The results also show accountancy lags behind doctors, nurses, architects and engineers in the public perception stakes, but is held in higher regard than bankers, politicians and lawyers.
However, the financial crisis has had little impact on opinion, with only 13% of public respondents feeling their estimation of accountants had dropped over the last five years, despite 70% of practitioners agreeing the industry is partly to blame for the recession.
The report found that, while scandals such as Enron had created "a legacy of mistrust", that sentiment was likely to be linked to old-fashioned stereotypes.
Helen Brand (pictured), chief executive of ACCA, expressed concern over the results.

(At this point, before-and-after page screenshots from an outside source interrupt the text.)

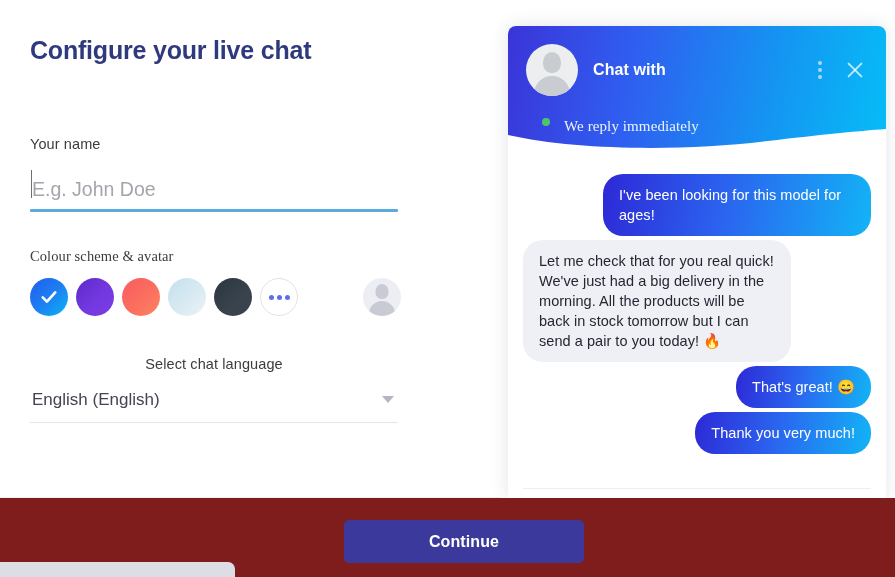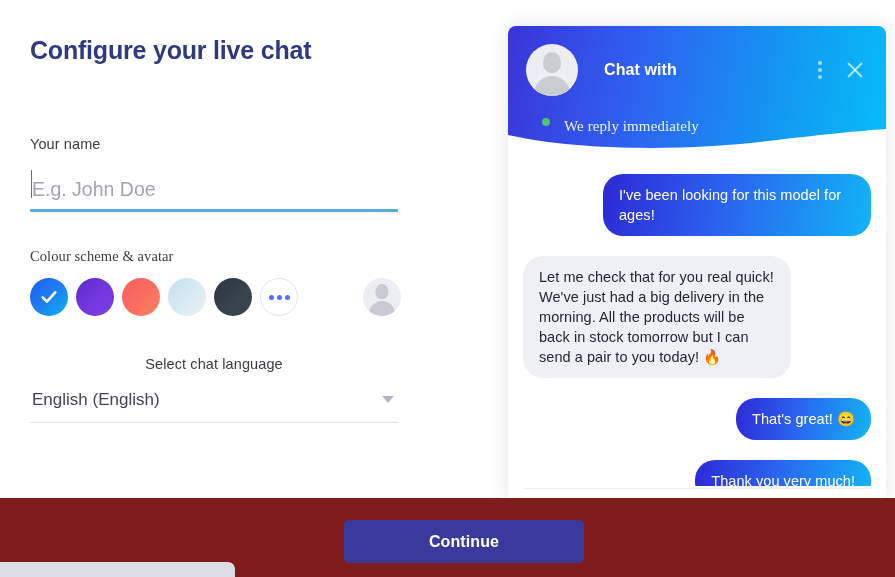--- a/index.html
+++ b/index.html
@@ -240,21 +240,21 @@
   }
   .agent-avatar .body {
     position: absolute;
     left: 50%; top: 32px;
     transform: translateX(-50%);
     width: 36px; height: 26px;
     border-radius: 18px 18px 0 0;
     background: #c9ccd0;
   }
   .chat-title {
-    margin-left: 26px;
+    margin-left: 15px;
     color: #ffffff;
     font-size: 16px;
     font-weight: bold;
     letter-spacing: 0.1px;
     flex: 1 1 auto;
     white-space: nowrap;
   }
   .header-actions {
     display: flex;
     align-items: center;
@@ -310,21 +310,21 @@
     letter-spacing: 0.1px;
   }
 
   
   .chat-body {
     position: relative;
     padding: 20px 15px 0 15px;
     height: 332px;
     overflow: hidden;
   }
-  .msg-row { display: flex; margin-bottom: 20px; }
+  .msg-row { display: flex; margin-bottom: 4px; }
   .msg-row.out { justify-content: flex-end; }
   .msg-row.in  { justify-content: flex-start; }
 
   .bubble {
     max-width: 268px;
     padding: 11px 16px;
     border-radius: 20px;
     font-size: 14.5px;
     line-height: 1.38;
     letter-spacing: 0.05px;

She said: "It is important that the general public recognises the integral role of the profession in economic growth and recovery.
"Part of this recognition will come from an understanding of what accountancy today truly means, and the industry as a whole must work together to help this transformation of opinion."
Richard Sexton, executive board member for reputation and policy at PwC, added: "As accountants, it is important that we come out of the shadows as a profession. Although there will be some challenging conversations, it is important that we get better at explaining what we do, how we do it, and how we generate value."
Who is Helen Brand referring to? Qualified accountants or all the accountants? Till the time non-qualifieds are not stopped from practicing, this gap will remain.
Posted by: Storm trooper, 04 Sep 2012 | 05:43
How do accountants generate value?
Posted by: Rodger , 04 Sep 2012 | 08:58
I agree with the previous comment. It really is about time the government of the day legislate that all practicing accountants be fully qualified to do so. For example, unqualified doctors can't so why can unqualified accountants? Also bearing in mind the great importance of getting things right, backed up by a strict and strong code of ethics, integrity, responsibility and competence. There is far too much at stake to allow this very unsatisfactory state of affairs to continue. The main accounting bodies should exert pressure on government to make this a priority - there are a number of qualified accountants who are MPs so we should perhaps look to them to bring on this pressure.
Posted by: Ken Stones FCCA FCMI, 05 Sep 2012 | 10:58
Whilst many accountants and auditors conduct off-shore and balance book shenanigans on behalf of their clients, accountants should be held in low esteem.
Helping to destroy a countries tax revenues is not something to be proud of no matter how much it may increase profits for a client.
If the accountant profession put pressure on the IASB to change rules in order to increase transparency and break down corporate accounts into a country-by-country reporting basis, then maybe perceptions will start to change for the better. I would not hold my breath though, as it is unlikely that the profession would bite the hand that feeds them, no matter how much it may actually do some public good.
Posted by: Horus, 05 Sep 2012 | 21:27
As the author of the ACCA report, allow me to offer a couple of points.
This was a global survey covering the US, UK, Poland, UAE, South Africa, Singapore and Hong Kong. It included qualified and non-qualified accountants, from private practice as well as industry and commerce.
One finding you will think interesting is this: "Nearly seven in ten (68%) said that accountants who are not professionally qualified pose a significant risk to the overall trustworthiness of the profession." By the way, qualified AND non-qualified accountants broadly shared that view.
As for how accountants can add value, I was pleased to be a judge in the British Accountancy Awards this week - and saw plenty of examples of how accountants did exactly that.